It’s been a hard, and at times really scary year to be a woman or AFAB (assigned female at birth) person. From the overturning of Roe v Wade sparking new conversations about access to reproductive healthcare, to trans women being banned from bathrooms, to the fact that once every two days a woman is killed in an act of femicide in this country, it all feels quite heavy.
In moments like these, I am reminded that to be a woman or AFAB person is to be born into a community of people who have had to support each other for generations. Who show up and hold space for each other when others won’t.

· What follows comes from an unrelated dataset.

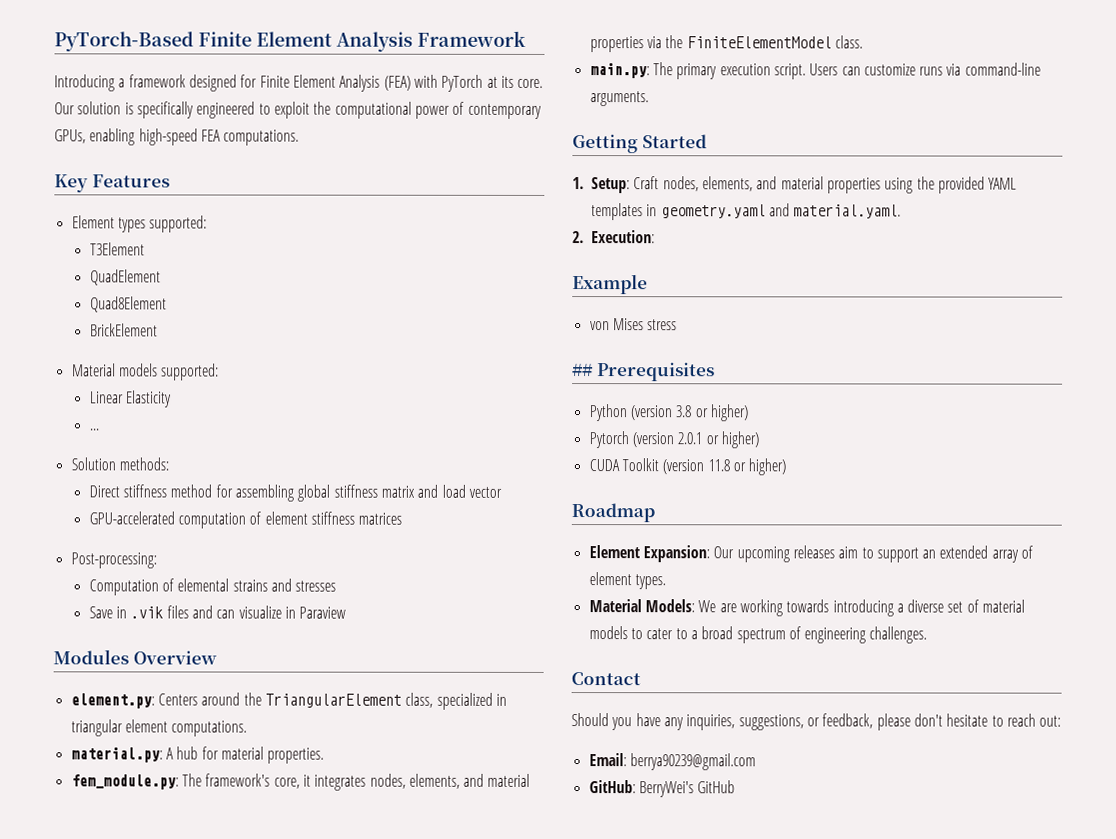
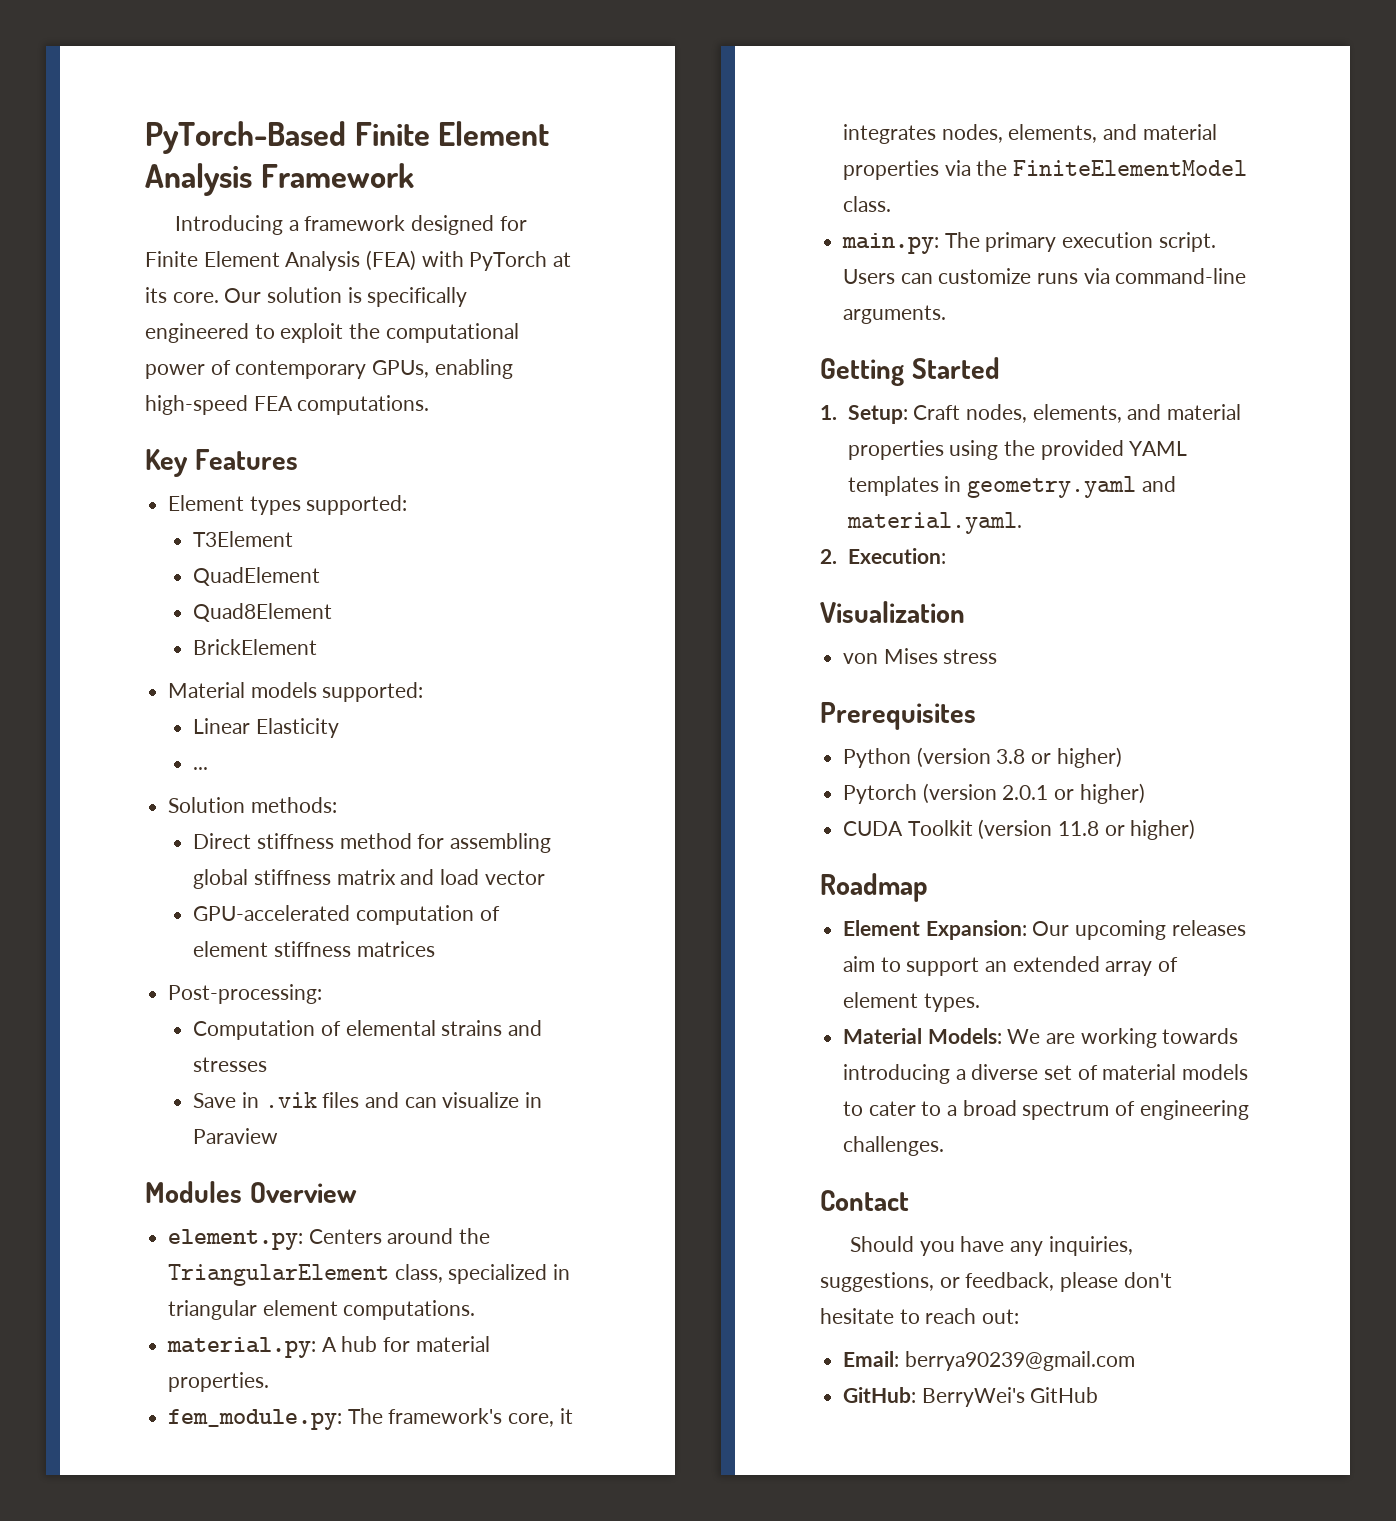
- Example
+ Visualization
- ## Prerequisites
+ Prerequisites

One of the places I feel most connected to this community is within the walls of a woman’s bathroom. I’ve heard all the jokes. Why do you always go in packs? Is it furnished in there? You’re only really going to gossip, right? But I promise you, it is a truly magical place. A place where I’ve hidden from threats from outside. Laughed with strangers and felt a kind of connection that simply doesn’t exist anywhere else. Saved someone and been saved from an unexpected menstrual attack. There’s nothing more intimate.

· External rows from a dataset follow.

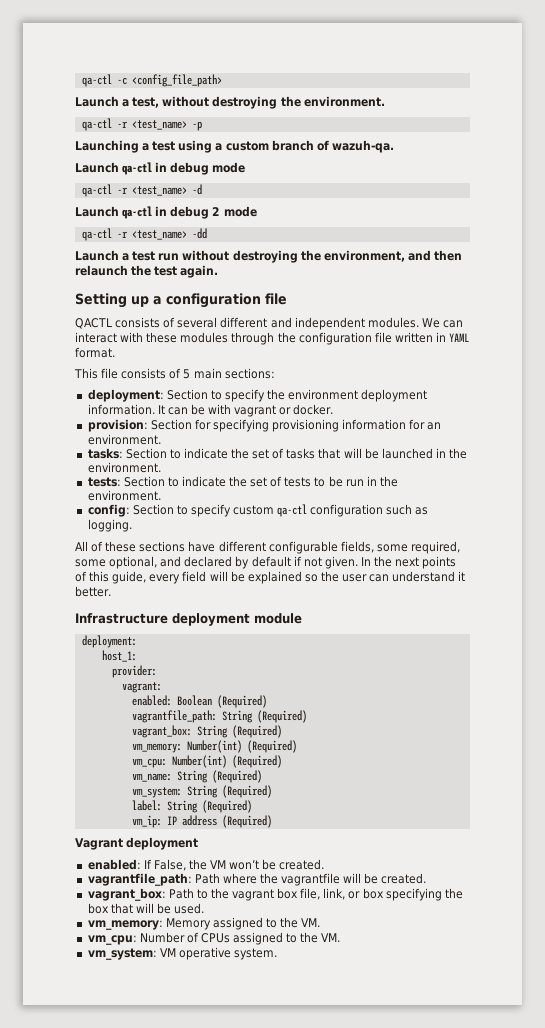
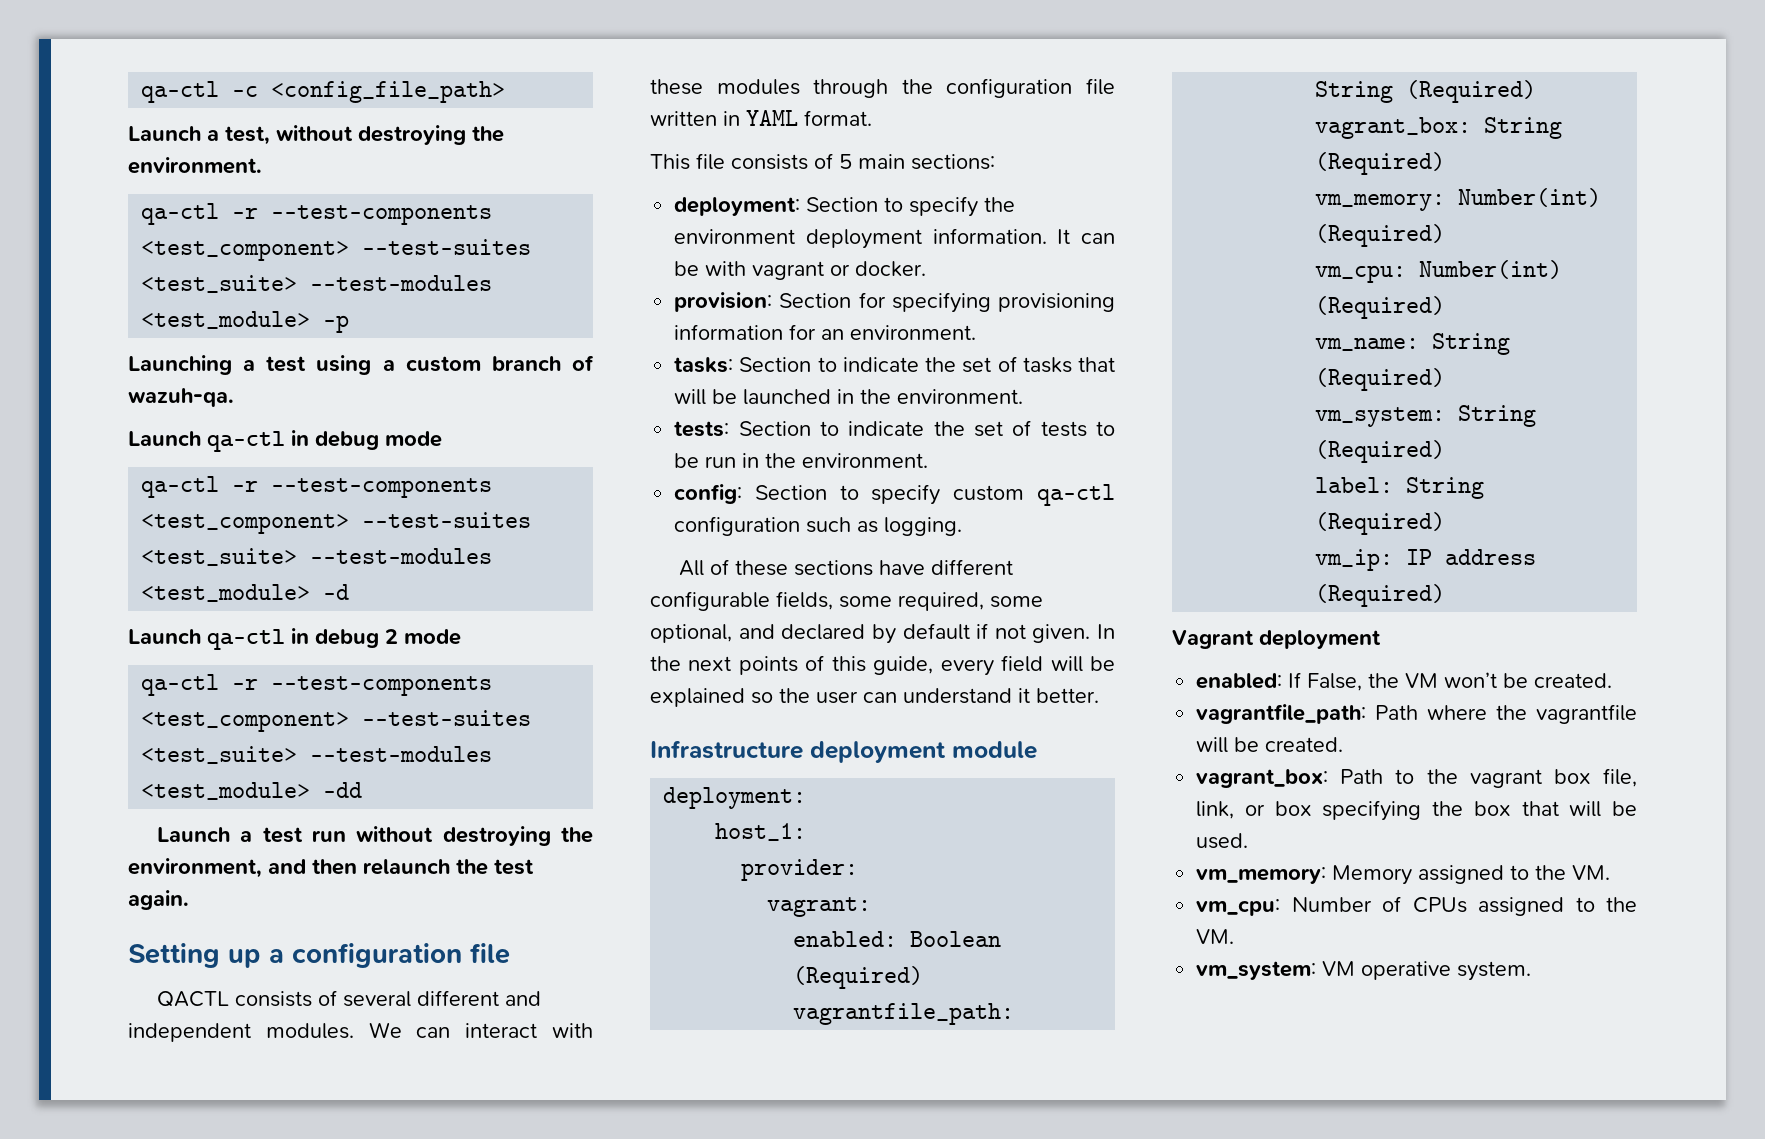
- qa-ctl -r <test_name> -p
+ qa-ctl -r --test-components <test_component> --test-suites <test_suite> --test-modules <test_module> -p
- qa-ctl -r <test_name> -d
+ qa-ctl -r --test-components <test_component> --test-suites <test_suite> --test-modules <test_module> -d
- qa-ctl -r <test_name> -dd
+ qa-ctl -r --test-components <test_component> --test-suites <test_suite> --test-modules <test_module> -dd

And to clarify, because unfortunately we have to – women’s bathrooms are welcome to trans women and non-binary/gender non-conforming people who feel safest using them.
On International Women’s Day, I want to remember the people we have lost along the way. And,in particular, highlight that women whose identities live at the intersection of womanhood and queerness, disability, racial marginalization, class, etc, have had an even heavier load to carry. But I also want to express gratitude for the women in my life, and celebrate the community we can find in places as common as a public washroom.